According to recent reports, the Cupertino giant is also exploring the emerging open-source RISC-V architecture. Apple is also hiring programmers for the development of RISC-V as this week the Cupertino giant posted a job alert for RISC-V high-performance programmer(s).
Currently, the Cupertino, California-based tech giant is hunting for experienced programmers with detailed knowledge of the RISC-V Instruction Set Architecture (ISA) and Arm’s Neon vector ISA for its Vector and Numerics Group (VaNG) within its Core Operating Systems group. The company’s VaNG is responsible for developing and improving various embedded subsystems that run on iOS, macOS, watchOS, and tvOS.
However, Apple is yet to disclose as to what exactly it plans to do with RISC-V, however according to the job description the programmers who are hired for the position will have to work with machine learning, computational vision, and natural language processing.
“You will work in an SW and HW cross-functional team which is implementing innovative RISC-V solutions and state-of-the-art routines,” the description reads [emphasis added]. “This is to support the necessary computation for such things as machine learning, vision algorithms, signal, and video processing.

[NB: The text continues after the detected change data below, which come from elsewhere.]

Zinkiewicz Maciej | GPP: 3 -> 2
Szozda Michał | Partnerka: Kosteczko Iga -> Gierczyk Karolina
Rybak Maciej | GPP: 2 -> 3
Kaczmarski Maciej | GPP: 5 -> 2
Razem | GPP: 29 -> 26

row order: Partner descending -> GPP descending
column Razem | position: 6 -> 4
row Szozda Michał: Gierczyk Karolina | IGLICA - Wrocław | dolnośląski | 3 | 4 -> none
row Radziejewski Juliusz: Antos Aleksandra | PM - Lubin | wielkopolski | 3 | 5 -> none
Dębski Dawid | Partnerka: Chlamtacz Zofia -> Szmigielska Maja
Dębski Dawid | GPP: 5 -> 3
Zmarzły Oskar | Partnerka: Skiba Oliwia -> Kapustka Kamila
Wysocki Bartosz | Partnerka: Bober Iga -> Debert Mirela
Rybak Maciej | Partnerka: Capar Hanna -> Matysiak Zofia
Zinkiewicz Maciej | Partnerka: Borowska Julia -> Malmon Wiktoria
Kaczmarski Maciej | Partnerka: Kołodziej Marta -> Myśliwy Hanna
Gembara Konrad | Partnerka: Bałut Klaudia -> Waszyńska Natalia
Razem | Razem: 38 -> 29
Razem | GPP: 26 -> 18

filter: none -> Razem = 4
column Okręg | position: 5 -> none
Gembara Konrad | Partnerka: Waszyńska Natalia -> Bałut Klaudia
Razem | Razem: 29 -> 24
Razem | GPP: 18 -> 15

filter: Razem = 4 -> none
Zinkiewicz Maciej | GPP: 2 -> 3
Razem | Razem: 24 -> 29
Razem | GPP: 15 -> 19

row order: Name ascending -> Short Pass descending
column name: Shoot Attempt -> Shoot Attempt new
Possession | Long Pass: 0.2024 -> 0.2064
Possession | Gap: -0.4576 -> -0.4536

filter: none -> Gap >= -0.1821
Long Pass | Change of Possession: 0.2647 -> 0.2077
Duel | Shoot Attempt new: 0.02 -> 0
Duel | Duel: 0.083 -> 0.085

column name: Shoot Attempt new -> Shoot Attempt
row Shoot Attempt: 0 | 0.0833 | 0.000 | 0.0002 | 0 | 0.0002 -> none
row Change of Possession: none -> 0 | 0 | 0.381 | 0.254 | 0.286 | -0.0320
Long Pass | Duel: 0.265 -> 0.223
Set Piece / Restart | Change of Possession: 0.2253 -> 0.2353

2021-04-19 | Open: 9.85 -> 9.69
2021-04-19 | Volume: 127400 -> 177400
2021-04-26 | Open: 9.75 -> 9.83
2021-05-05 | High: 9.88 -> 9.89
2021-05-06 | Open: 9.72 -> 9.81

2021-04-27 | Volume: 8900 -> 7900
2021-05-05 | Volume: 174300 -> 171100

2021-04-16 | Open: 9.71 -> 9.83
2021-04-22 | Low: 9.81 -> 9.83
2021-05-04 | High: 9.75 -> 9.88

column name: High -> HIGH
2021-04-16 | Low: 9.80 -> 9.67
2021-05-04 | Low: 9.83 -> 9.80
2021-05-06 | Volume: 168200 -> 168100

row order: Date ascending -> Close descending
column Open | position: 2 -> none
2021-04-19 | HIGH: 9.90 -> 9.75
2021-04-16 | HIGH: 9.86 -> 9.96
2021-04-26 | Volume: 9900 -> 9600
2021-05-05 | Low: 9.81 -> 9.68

Push the state of the art in low-level computation and drive them towards energy-efficient and high-performance implementations by tightly integrating software and hardware.”
Currently, Apple is busy with products across multiple product lines such as high-performance devices like MacBook laptops, iPhone smartphones, iPad tablets, and Apple TV set-top-boxes that will be based on custom system-on-chips (SoCs) that use highly-customized Arm cores.
The latest hiring of programmers for RISC-V solutions shows us that the Cupertino giant has already started its work on the RISC-V solutions, and it is only a matter of time now before the company replaces certain types of cores with RISC-V.